About this exercise: In the entries that follow, locate the line with "shipping: 50.32 -> none", then restate that line and all later lines exactly as they appear, leaving pictures out.

[Structured diff data]
╭──

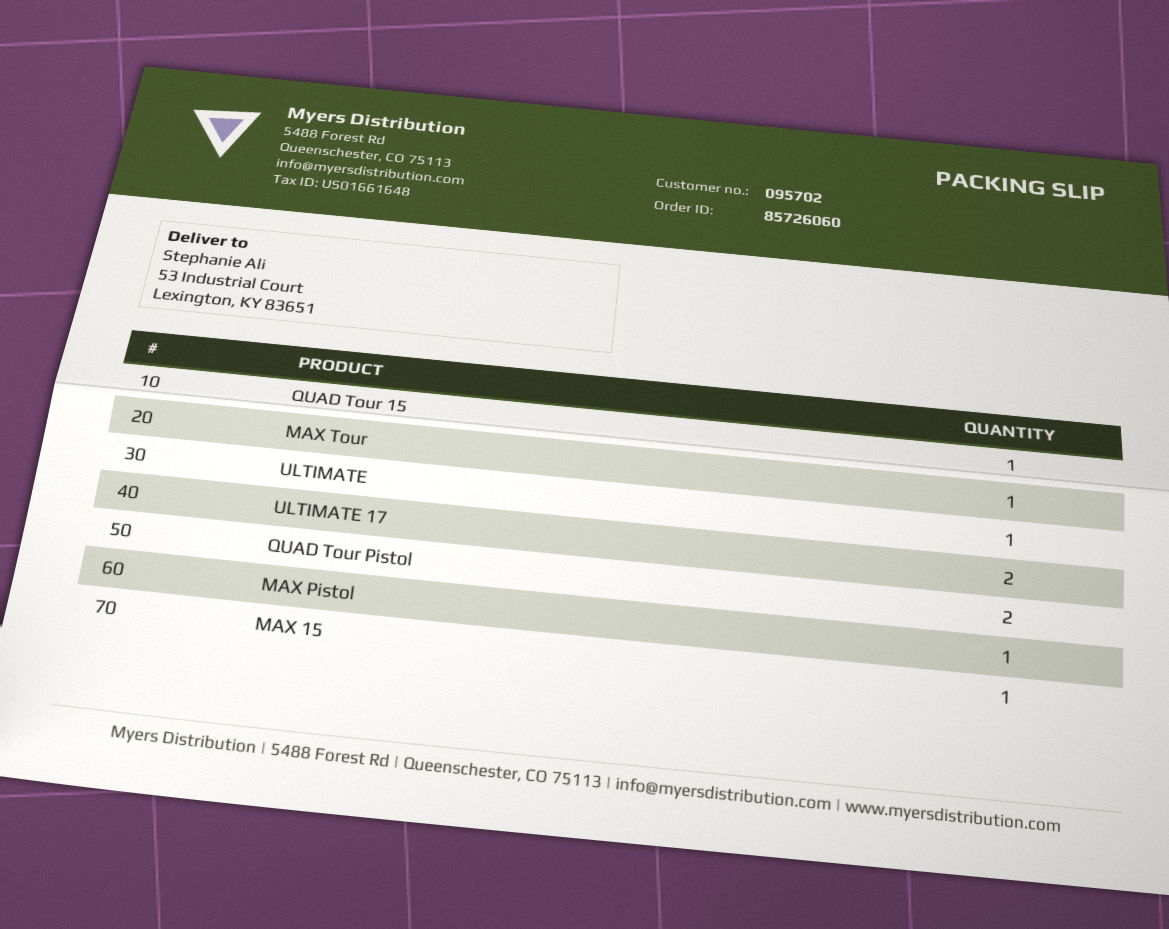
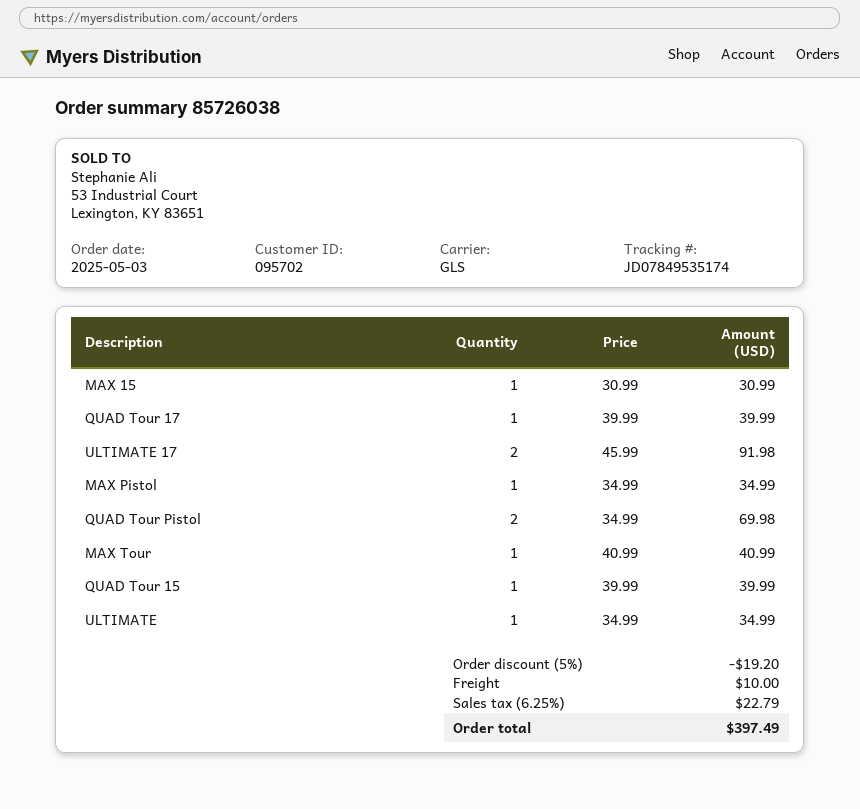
order number: 85726060 -> 85726038
QUAD Tour 17: none -> 1

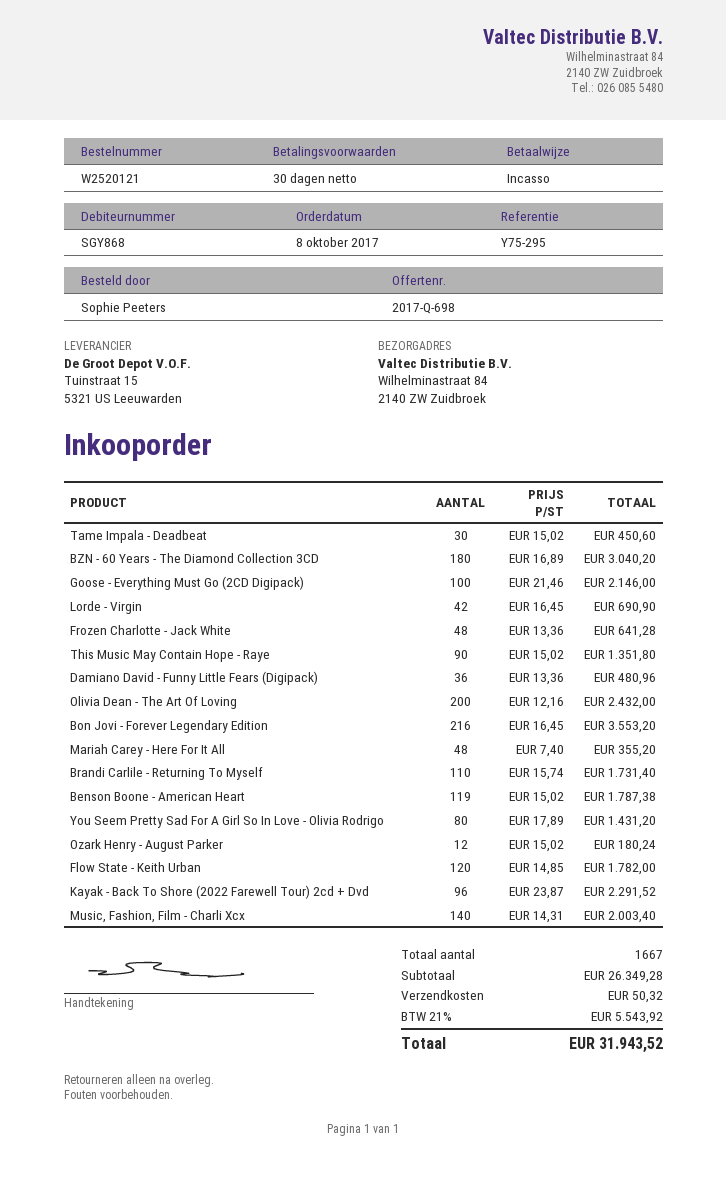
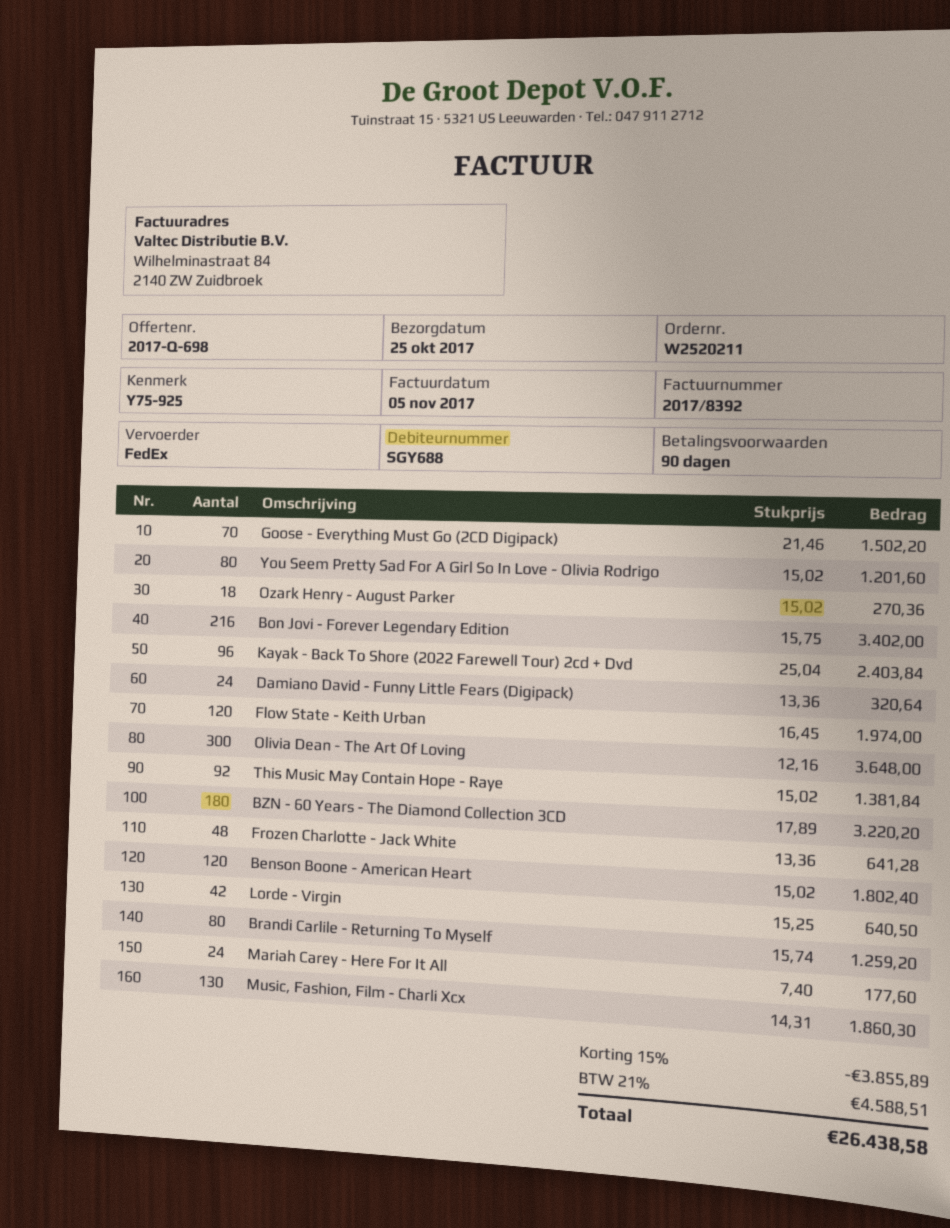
order number: W2520121 -> W2520211
payment terms: 30 days -> 90 days
customer number: SGY868 -> SGY688
reference: Y75-295 -> Y75-925
Tame Impala - Deadbeat: 30 x 15.02 = 450.60 -> none
BZN - 60 Years - The Diamond Collection 3CD: 180 x 16.89 = 3040.20 -> 180 x 17.89 = 3220.20
Goose - Everything Must Go (2CD Digipack): 100 x 21.46 = 2146.00 -> 70 x 21.46 = 1502.20
Lorde - Virgin: 42 x 16.45 = 690.90 -> 42 x 15.25 = 640.50
This Music May Contain Hope - Raye: 90 x 15.02 = 1351.80 -> 92 x 15.02 = 1381.84
Damiano David - Funny Little Fears (Digipack): 36 x 13.36 = 480.96 -> 24 x 13.36 = 320.64
Olivia Dean - The Art Of Loving: 200 x 12.16 = 2432.00 -> 300 x 12.16 = 3648.00
Bon Jovi - Forever Legendary Edition: 216 x 16.45 = 3553.20 -> 216 x 15.75 = 3402.00
Mariah Carey - Here For It All: 48 x 7.40 = 355.20 -> 24 x 7.40 = 177.60
Brandi Carlile - Returning To Myself: 110 x 15.74 = 1731.40 -> 80 x 15.74 = 1259.20
Benson Boone - American Heart: 119 x 15.02 = 1787.38 -> 120 x 15.02 = 1802.40
You Seem Pretty Sad For A Girl So In Love - Olivia Rodrigo: 80 x 17.89 = 1431.20 -> 80 x 15.02 = 1201.60
Ozark Henry - August Parker: 12 x 15.02 = 180.24 -> 18 x 15.02 = 270.36
Flow State - Keith Urban: 120 x 14.85 = 1782.00 -> 120 x 16.45 = 1974.00
Kayak - Back To Shore (2022 Farewell Tour) 2cd + Dvd: 96 x 23.87 = 2291.52 -> 96 x 25.04 = 2403.84
Music, Fashion, Film - Charli Xcx: 140 x 14.31 = 2003.40 -> 130 x 14.31 = 1860.30
discount: none -> 15% = 3855.89
shipping: 50.32 -> none
tax: 21% = 5543.92 -> 21% = 4588.51
total: 31943.52 -> 26438.58

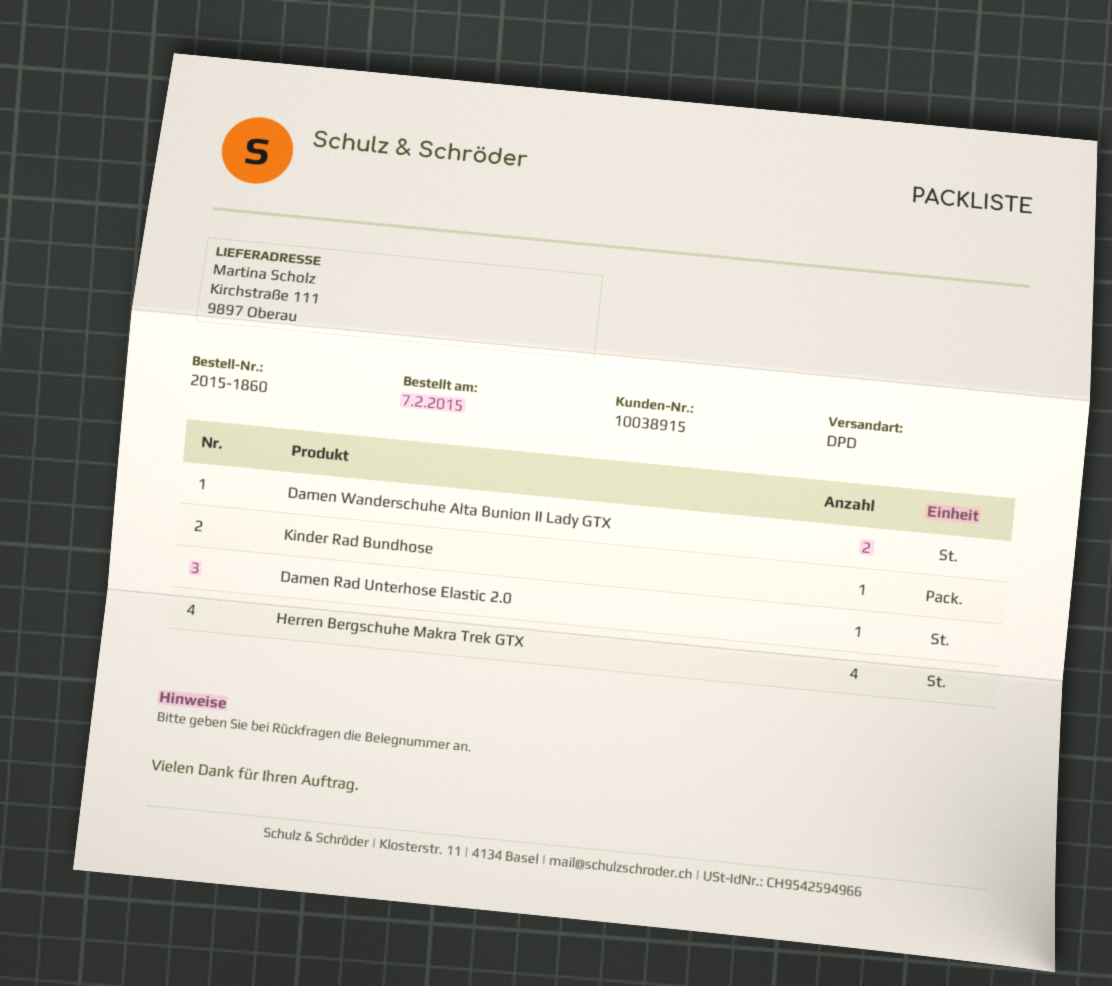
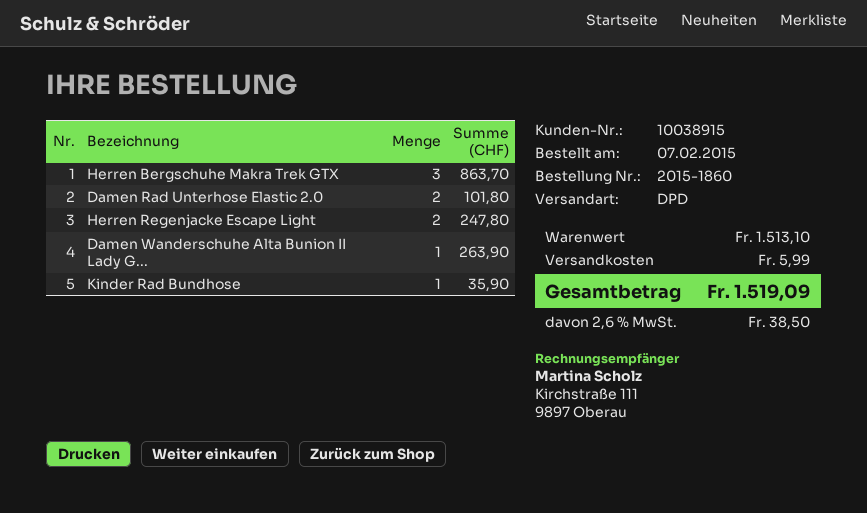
Damen Wanderschuhe Alta Bunion II Lady GTX: 2 -> 1
Damen Rad Unterhose Elastic 2.0: 1 -> 2
Herren Bergschuhe Makra Trek GTX: 4 -> 3
Herren Regenjacke Escape Light: none -> 2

╰──

Exercise result:
shipping: 50.32 -> none
tax: 21% = 5543.92 -> 21% = 4588.51
total: 31943.52 -> 26438.58

Damen Wanderschuhe Alta Bunion II Lady GTX: 2 -> 1
Damen Rad Unterhose Elastic 2.0: 1 -> 2
Herren Bergschuhe Makra Trek GTX: 4 -> 3
Herren Regenjacke Escape Light: none -> 2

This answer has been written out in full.